**WORK REQUIRED**: Strip out the pictures and output each remaining line of the data word for word.

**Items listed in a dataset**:
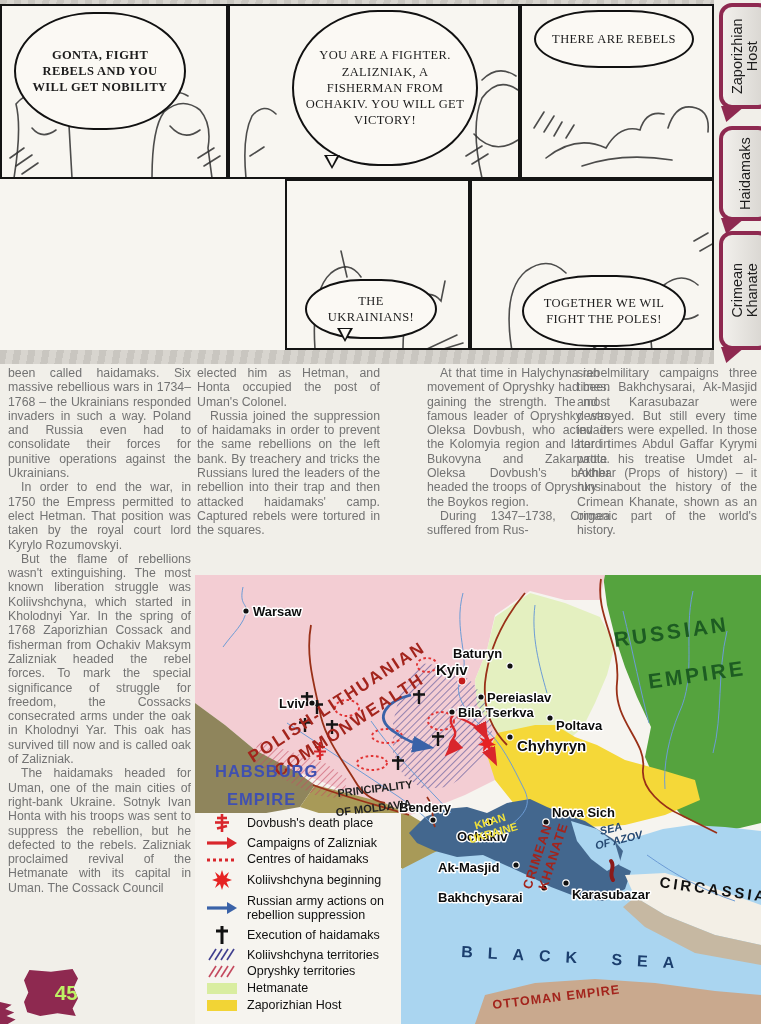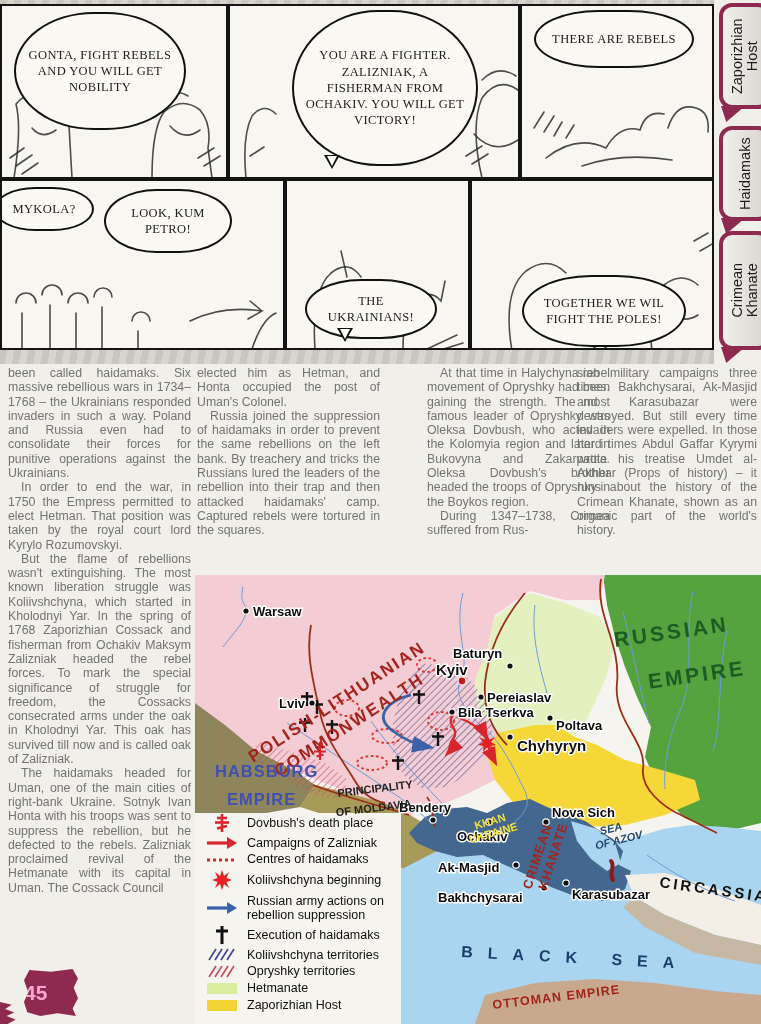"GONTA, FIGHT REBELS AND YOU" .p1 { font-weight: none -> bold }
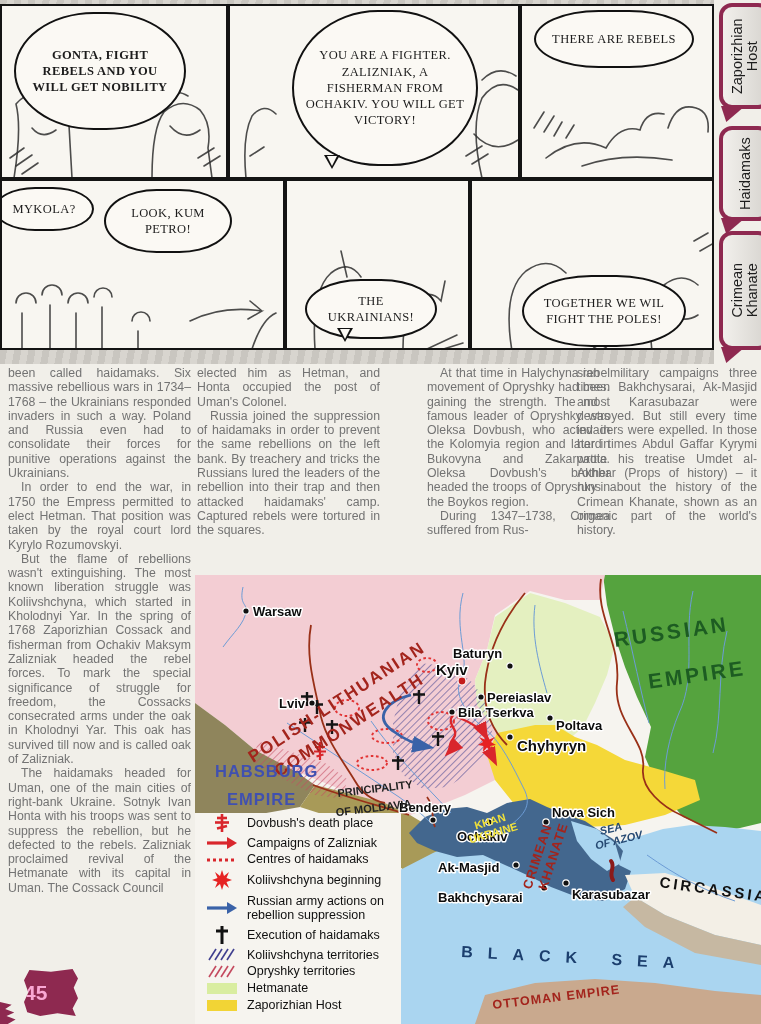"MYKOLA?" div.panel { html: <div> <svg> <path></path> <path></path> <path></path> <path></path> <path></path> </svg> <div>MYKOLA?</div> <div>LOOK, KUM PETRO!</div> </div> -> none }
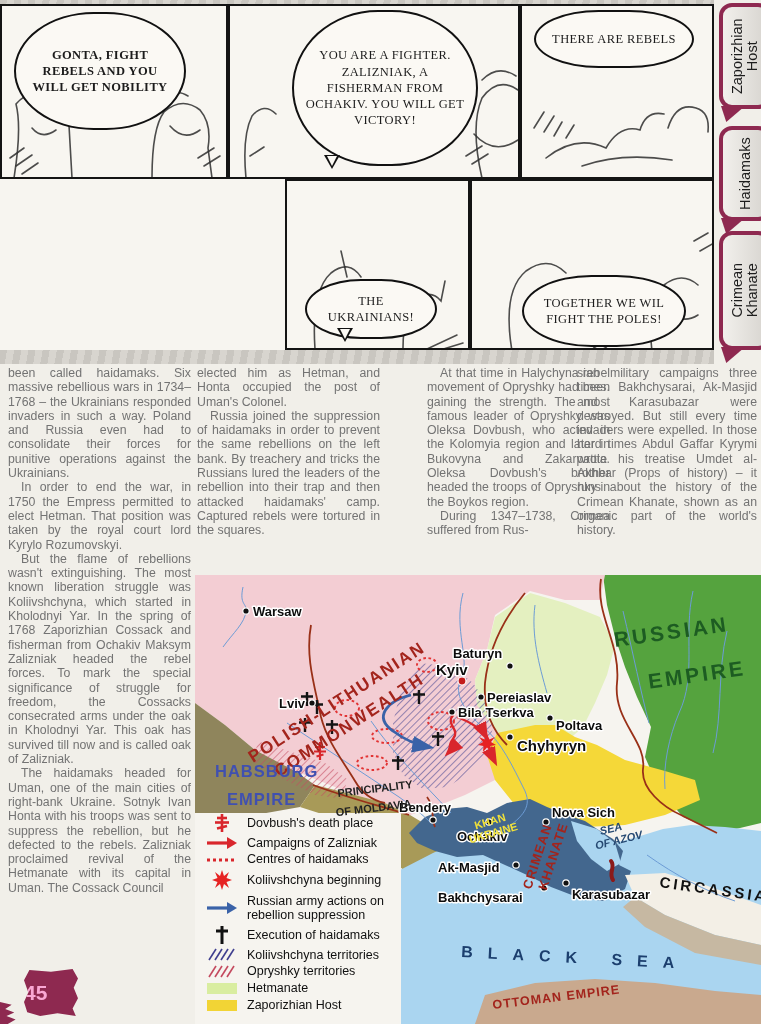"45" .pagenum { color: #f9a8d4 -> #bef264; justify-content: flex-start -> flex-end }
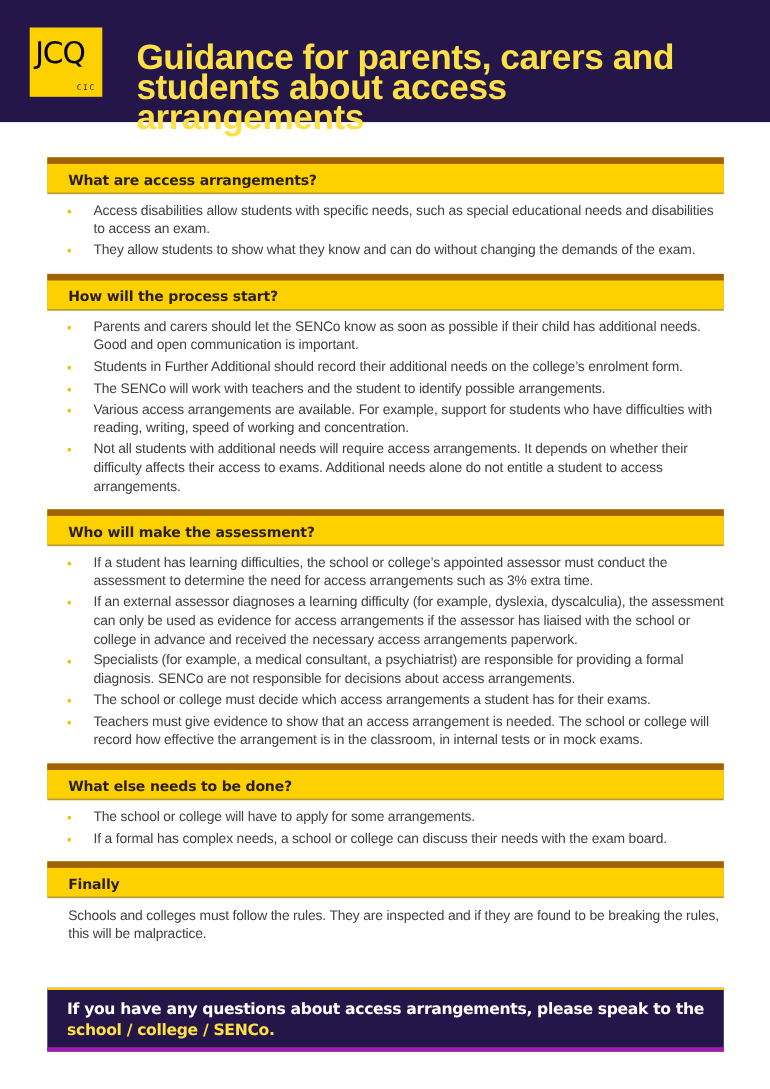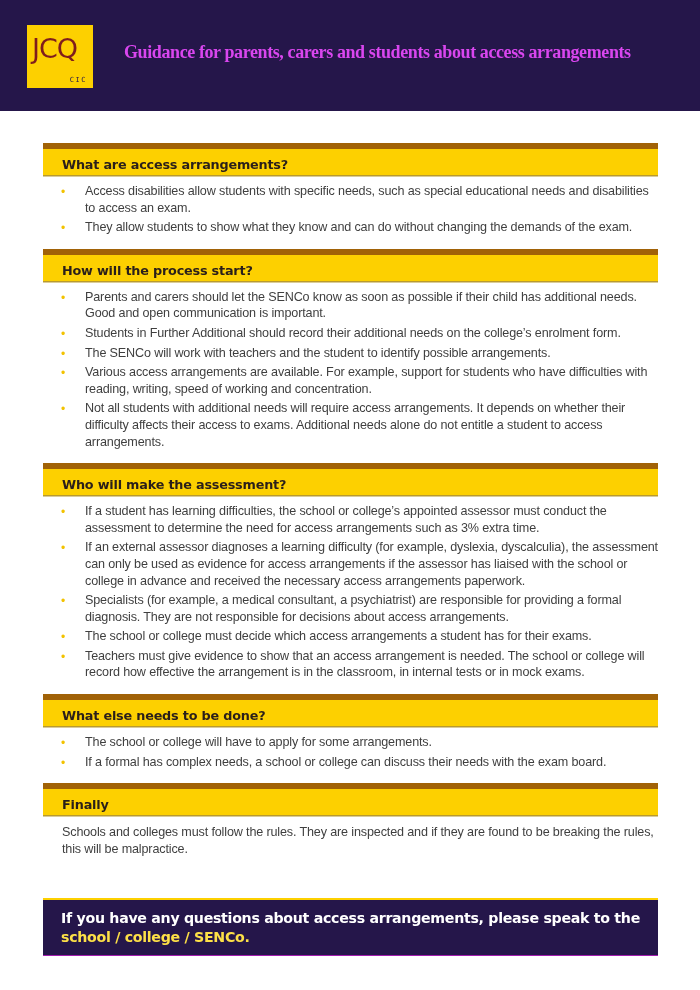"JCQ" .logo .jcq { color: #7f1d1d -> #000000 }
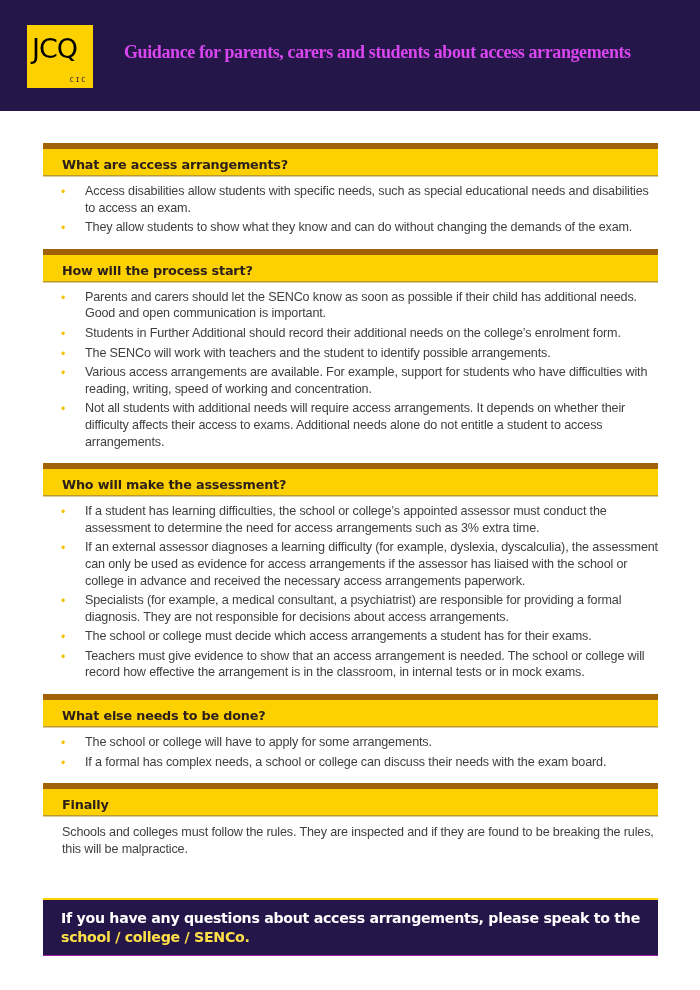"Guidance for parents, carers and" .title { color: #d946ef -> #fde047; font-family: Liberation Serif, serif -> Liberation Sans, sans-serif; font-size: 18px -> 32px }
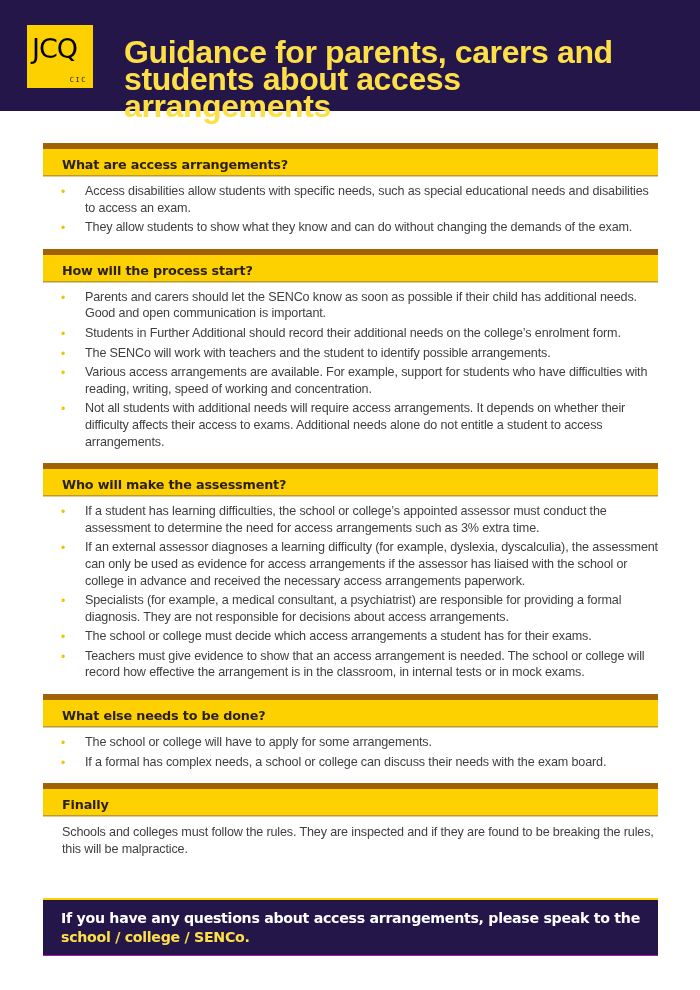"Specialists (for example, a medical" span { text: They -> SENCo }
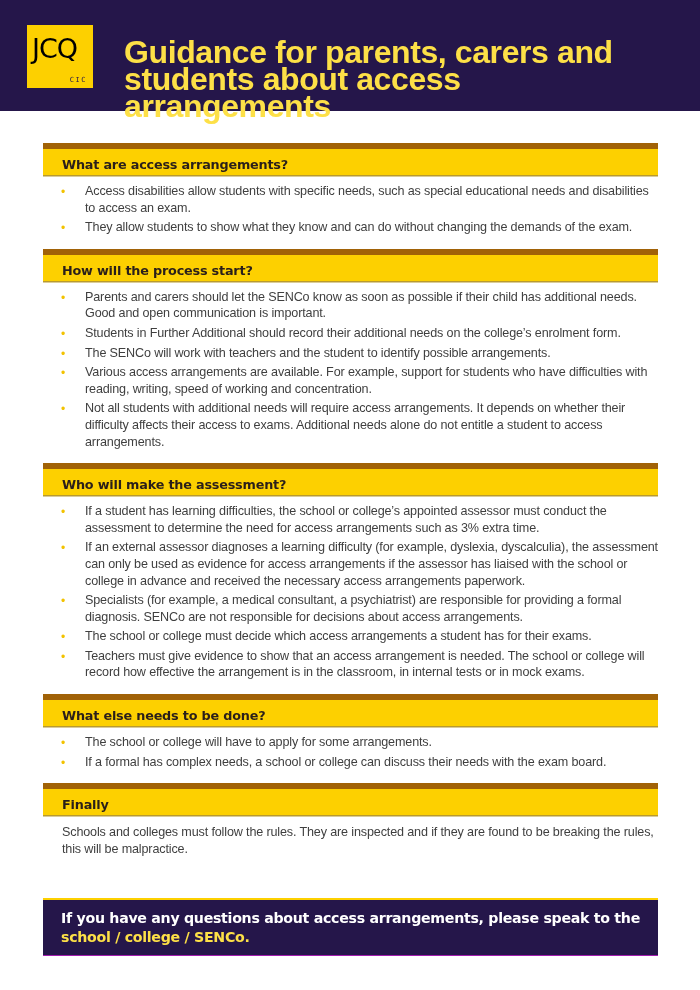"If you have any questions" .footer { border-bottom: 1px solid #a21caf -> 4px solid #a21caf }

**EXPECTED OUTPUT**:
"GONTA, FIGHT REBELS AND YOU" .p1 { font-weight: none -> bold }
"MYKOLA?" div.panel { html: <div> <svg> <path></path> <path></path> <path></path> <path></path> <path></path> </svg> <div>MYKOLA?</div> <div>LOOK, KUM PETRO!</div> </div> -> none }
"45" .pagenum { color: #f9a8d4 -> #bef264; justify-content: flex-start -> flex-end }
"JCQ" .logo .jcq { color: #7f1d1d -> #000000 }
"Guidance for parents, carers and" .title { color: #d946ef -> #fde047; font-family: Liberation Serif, serif -> Liberation Sans, sans-serif; font-size: 18px -> 32px }
"Specialists (for example, a medical" span { text: They -> SENCo }
"If you have any questions" .footer { border-bottom: 1px solid #a21caf -> 4px solid #a21caf }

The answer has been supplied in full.